Brief. Please work out how many lines in the records below include the word "科技部其他科技项目", and reply with that number only.

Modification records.
**********

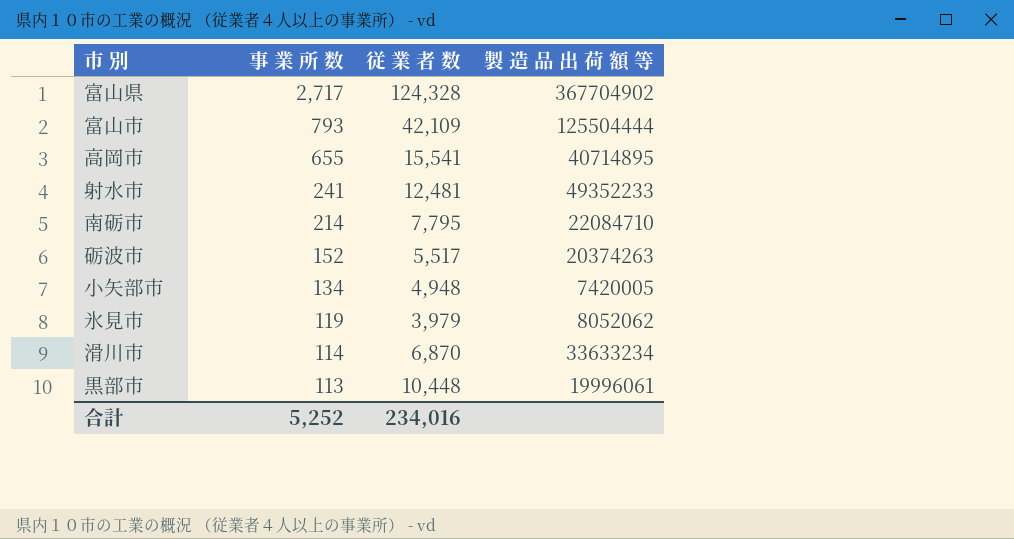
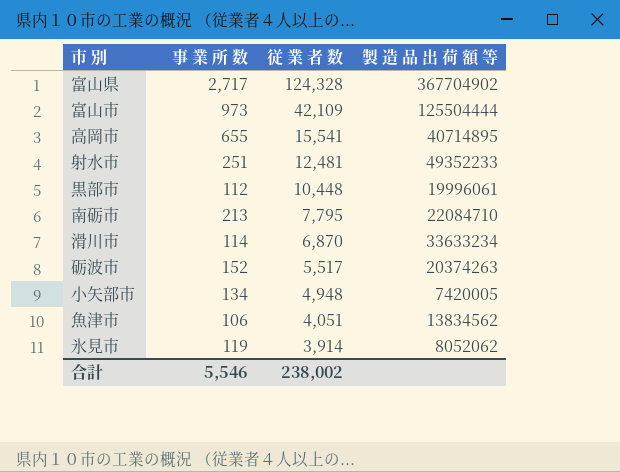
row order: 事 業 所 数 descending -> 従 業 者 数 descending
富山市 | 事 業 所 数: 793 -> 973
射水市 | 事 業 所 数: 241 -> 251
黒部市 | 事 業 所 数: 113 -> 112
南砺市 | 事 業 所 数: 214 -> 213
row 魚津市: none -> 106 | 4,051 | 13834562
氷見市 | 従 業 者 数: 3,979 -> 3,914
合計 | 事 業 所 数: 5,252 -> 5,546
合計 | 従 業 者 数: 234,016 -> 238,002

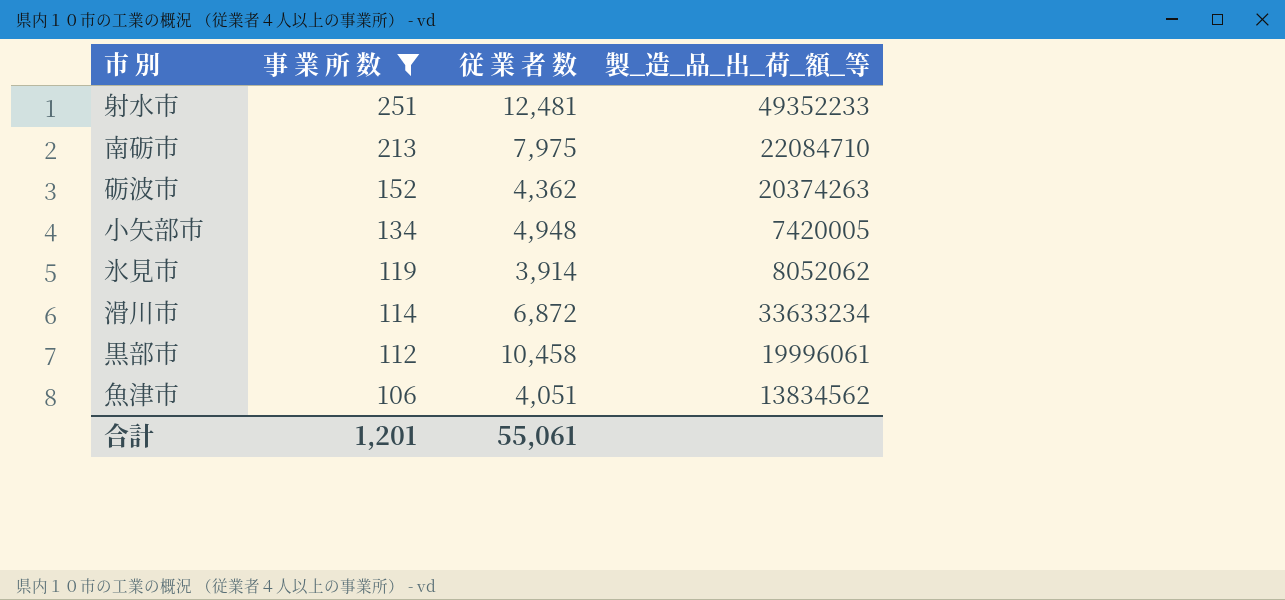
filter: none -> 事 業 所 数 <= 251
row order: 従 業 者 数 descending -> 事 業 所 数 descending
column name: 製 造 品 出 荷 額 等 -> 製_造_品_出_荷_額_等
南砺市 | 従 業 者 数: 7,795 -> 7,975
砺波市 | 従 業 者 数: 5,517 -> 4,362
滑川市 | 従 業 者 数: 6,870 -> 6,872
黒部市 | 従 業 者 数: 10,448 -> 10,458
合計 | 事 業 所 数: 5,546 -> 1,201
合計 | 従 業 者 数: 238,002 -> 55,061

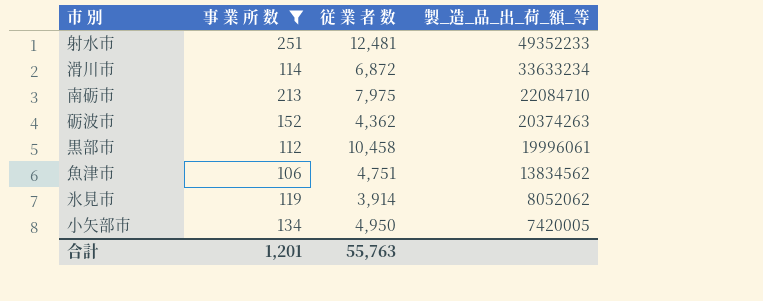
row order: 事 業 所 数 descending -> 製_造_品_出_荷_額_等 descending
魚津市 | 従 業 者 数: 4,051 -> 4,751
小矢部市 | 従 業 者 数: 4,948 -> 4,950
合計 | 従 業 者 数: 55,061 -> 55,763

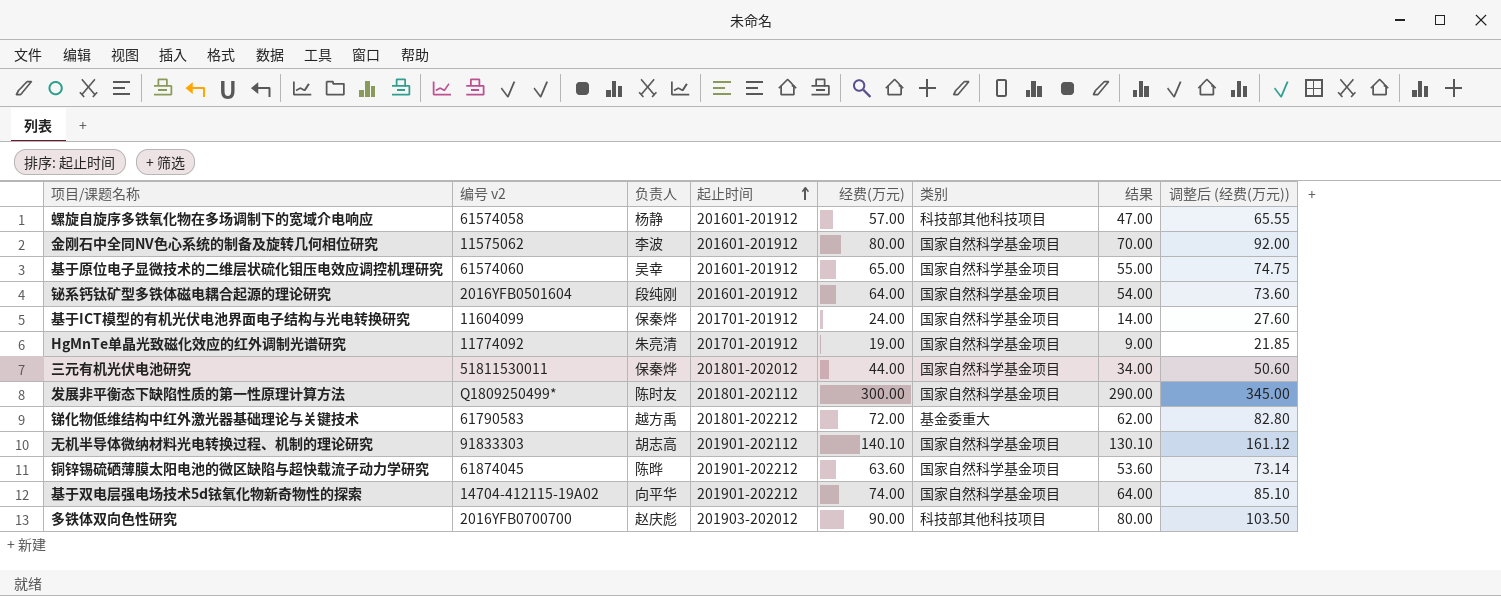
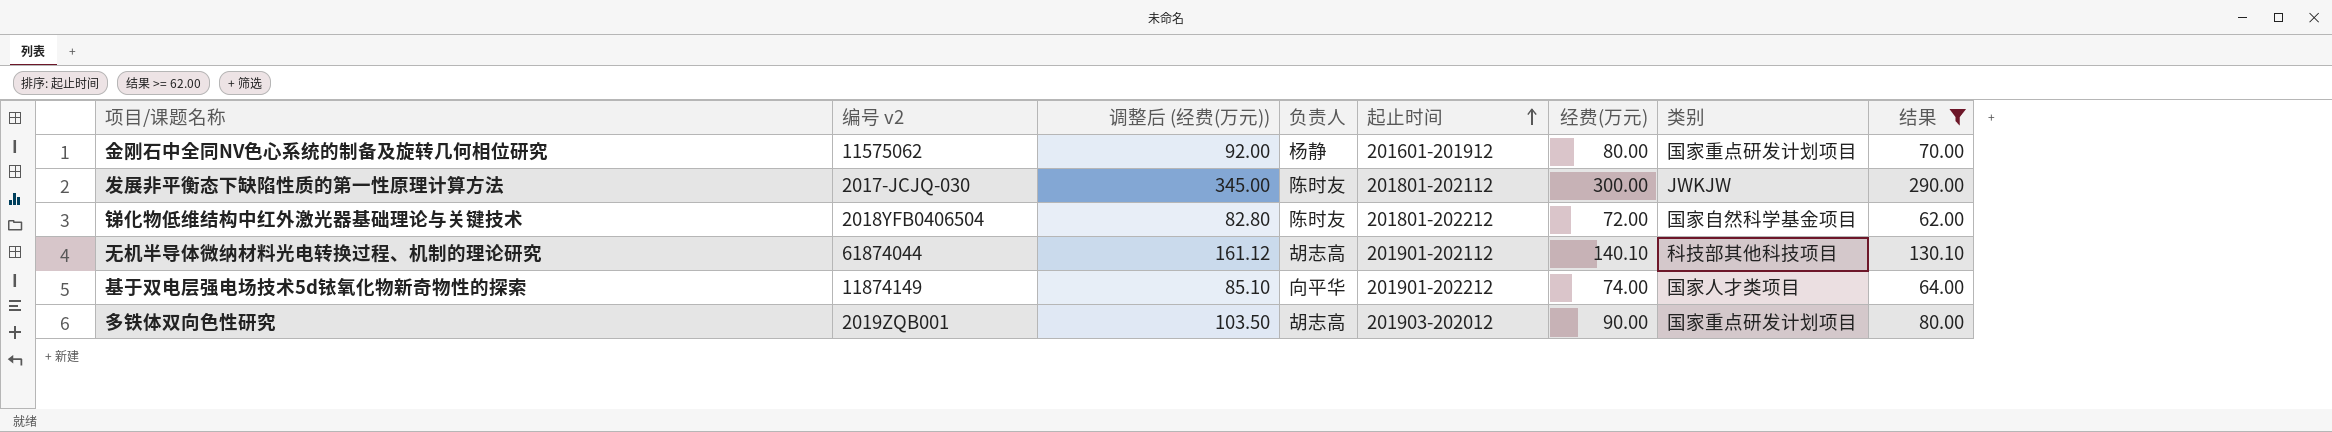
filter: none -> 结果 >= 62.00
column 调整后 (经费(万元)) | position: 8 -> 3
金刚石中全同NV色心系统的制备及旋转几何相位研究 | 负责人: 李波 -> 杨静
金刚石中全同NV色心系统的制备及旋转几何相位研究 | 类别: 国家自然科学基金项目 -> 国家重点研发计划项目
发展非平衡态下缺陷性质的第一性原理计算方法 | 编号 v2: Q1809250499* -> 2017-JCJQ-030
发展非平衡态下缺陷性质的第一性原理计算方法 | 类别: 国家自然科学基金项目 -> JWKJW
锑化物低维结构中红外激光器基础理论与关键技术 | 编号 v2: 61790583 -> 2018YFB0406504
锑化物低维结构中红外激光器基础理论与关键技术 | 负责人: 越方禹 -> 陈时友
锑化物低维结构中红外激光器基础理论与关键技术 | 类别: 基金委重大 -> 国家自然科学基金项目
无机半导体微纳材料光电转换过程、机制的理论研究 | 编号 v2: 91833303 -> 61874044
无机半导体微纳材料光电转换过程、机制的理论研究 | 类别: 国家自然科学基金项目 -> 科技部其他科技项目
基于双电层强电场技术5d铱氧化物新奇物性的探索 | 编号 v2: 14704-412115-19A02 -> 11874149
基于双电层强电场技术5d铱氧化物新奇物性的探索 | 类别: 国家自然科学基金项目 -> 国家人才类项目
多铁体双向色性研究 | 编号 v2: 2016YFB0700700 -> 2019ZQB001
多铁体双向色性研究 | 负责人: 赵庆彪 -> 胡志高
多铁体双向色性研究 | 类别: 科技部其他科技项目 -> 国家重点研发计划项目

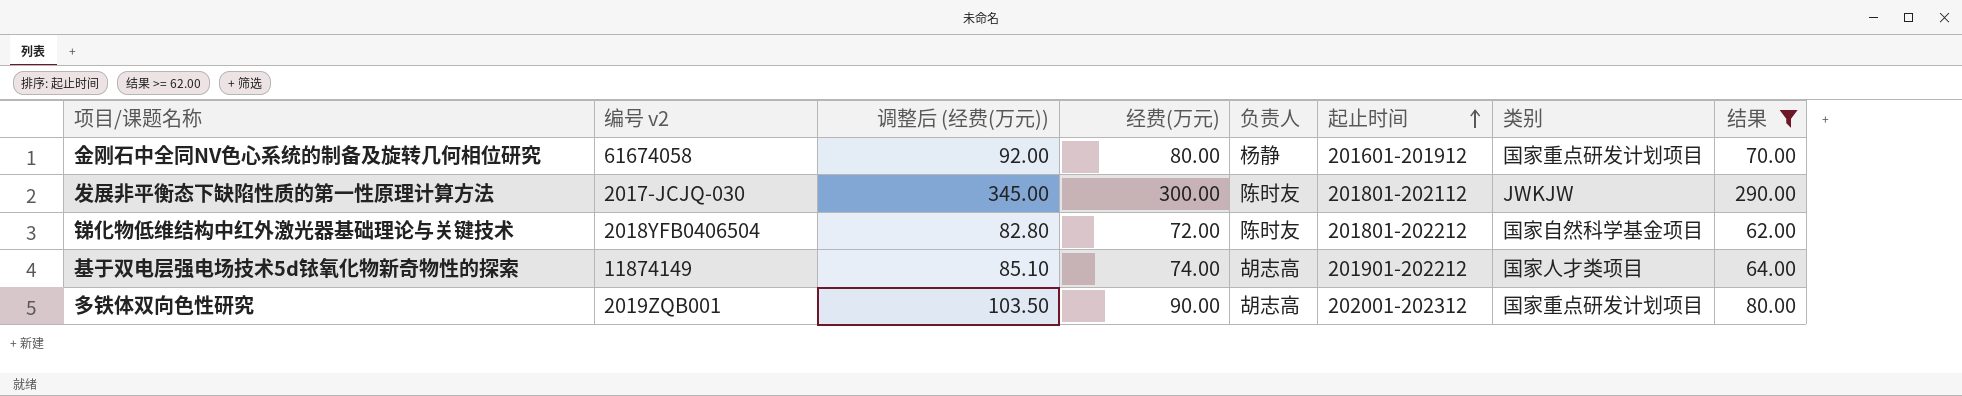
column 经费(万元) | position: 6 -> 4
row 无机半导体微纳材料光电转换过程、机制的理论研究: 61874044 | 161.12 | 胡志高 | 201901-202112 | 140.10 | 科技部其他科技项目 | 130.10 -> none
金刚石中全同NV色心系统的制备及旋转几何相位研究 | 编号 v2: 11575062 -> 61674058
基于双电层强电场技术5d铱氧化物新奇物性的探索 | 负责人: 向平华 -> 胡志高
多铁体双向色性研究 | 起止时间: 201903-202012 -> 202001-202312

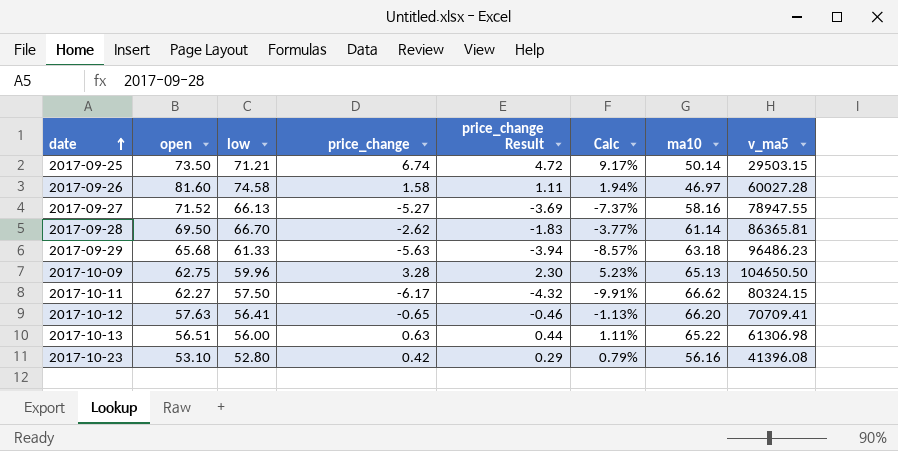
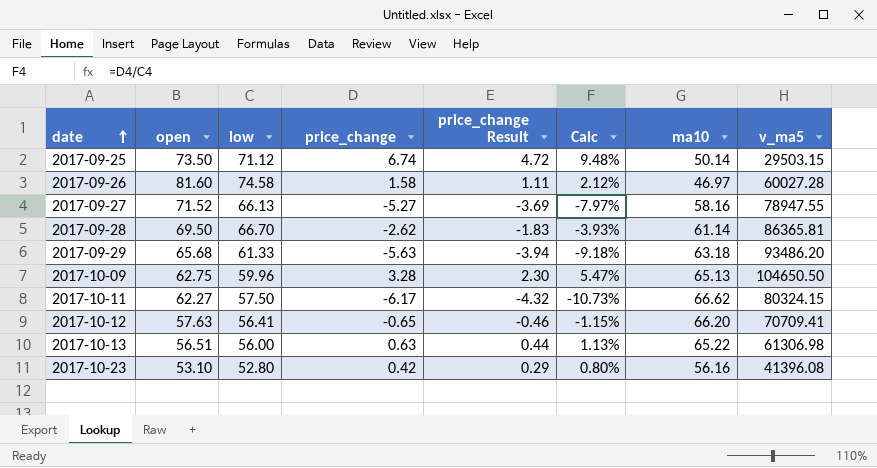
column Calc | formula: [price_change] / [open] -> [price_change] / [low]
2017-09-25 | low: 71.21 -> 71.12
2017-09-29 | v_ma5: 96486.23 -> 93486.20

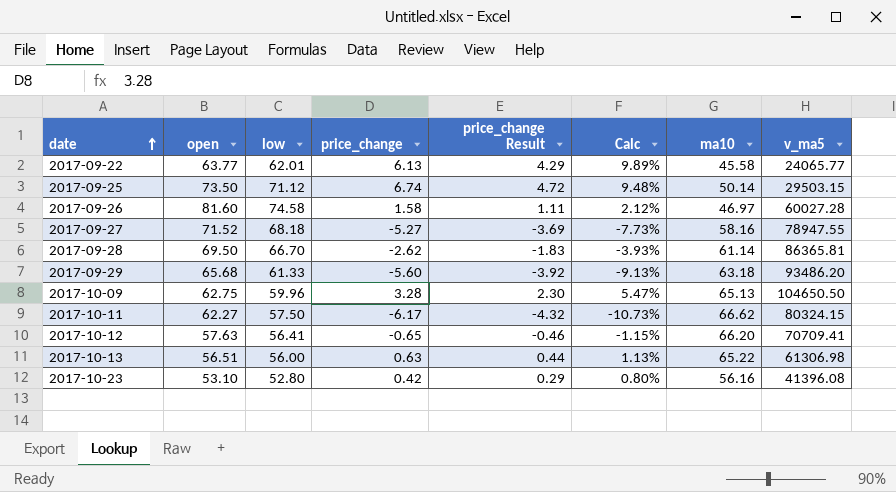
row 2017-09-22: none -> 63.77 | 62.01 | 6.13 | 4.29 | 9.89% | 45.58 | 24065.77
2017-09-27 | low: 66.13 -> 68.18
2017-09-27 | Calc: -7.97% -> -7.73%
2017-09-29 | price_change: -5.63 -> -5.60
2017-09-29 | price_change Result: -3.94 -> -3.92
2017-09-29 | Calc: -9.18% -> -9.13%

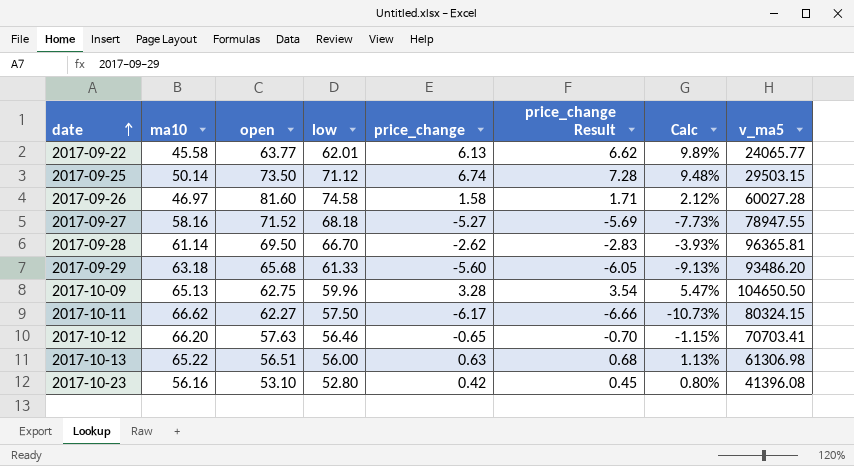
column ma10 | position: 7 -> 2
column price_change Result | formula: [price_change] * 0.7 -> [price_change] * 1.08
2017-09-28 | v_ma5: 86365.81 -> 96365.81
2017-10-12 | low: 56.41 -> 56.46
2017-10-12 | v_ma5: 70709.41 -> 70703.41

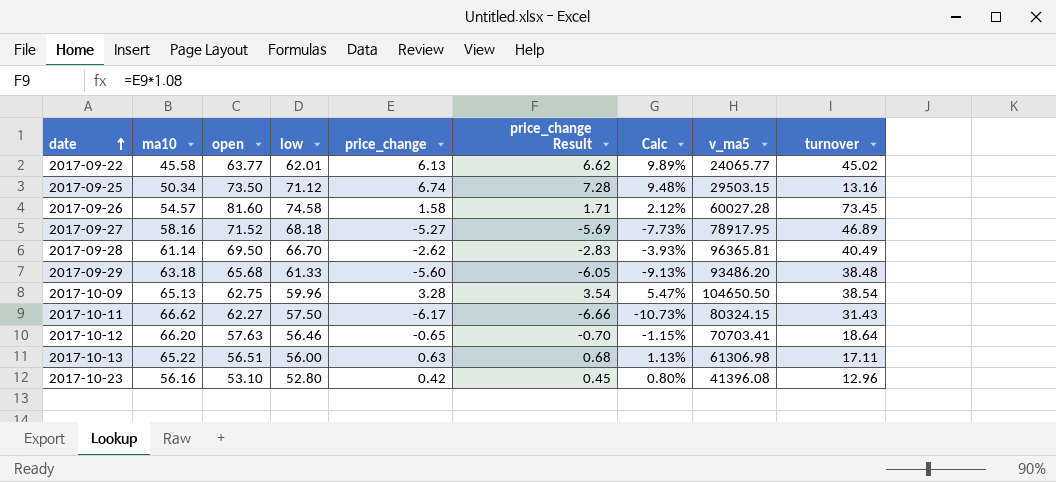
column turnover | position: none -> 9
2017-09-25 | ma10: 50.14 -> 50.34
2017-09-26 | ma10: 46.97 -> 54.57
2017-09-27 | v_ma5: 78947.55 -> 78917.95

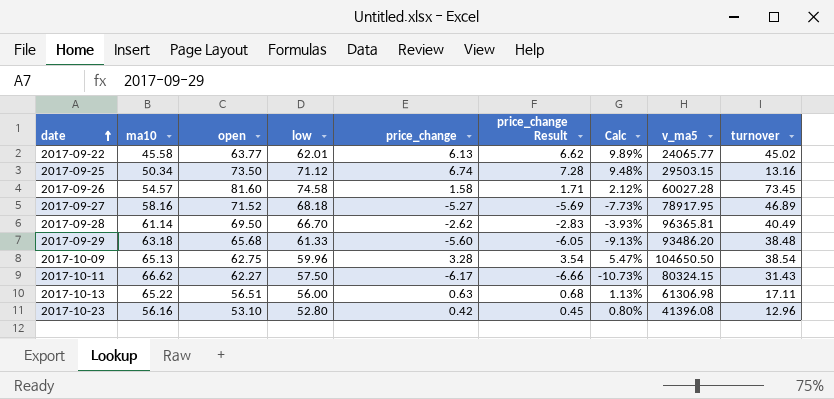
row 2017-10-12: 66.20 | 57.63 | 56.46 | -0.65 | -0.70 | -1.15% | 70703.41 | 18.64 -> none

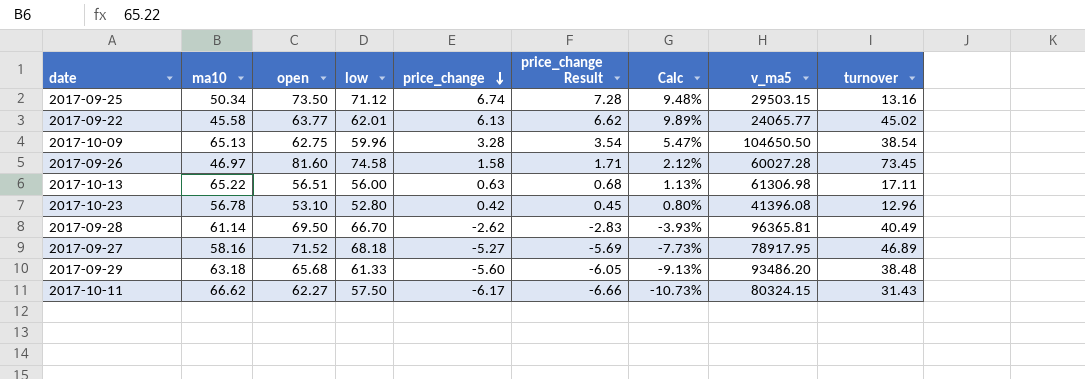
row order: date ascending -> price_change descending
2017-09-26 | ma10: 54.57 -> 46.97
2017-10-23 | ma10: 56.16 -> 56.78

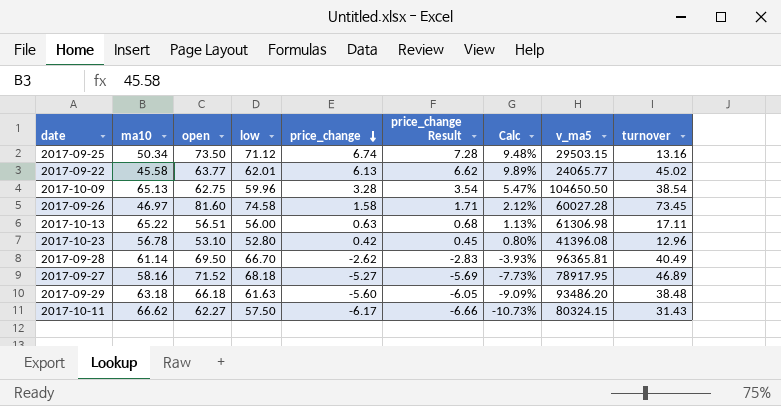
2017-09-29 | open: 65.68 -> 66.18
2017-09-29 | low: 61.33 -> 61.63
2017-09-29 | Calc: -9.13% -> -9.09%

**********

Response below. 3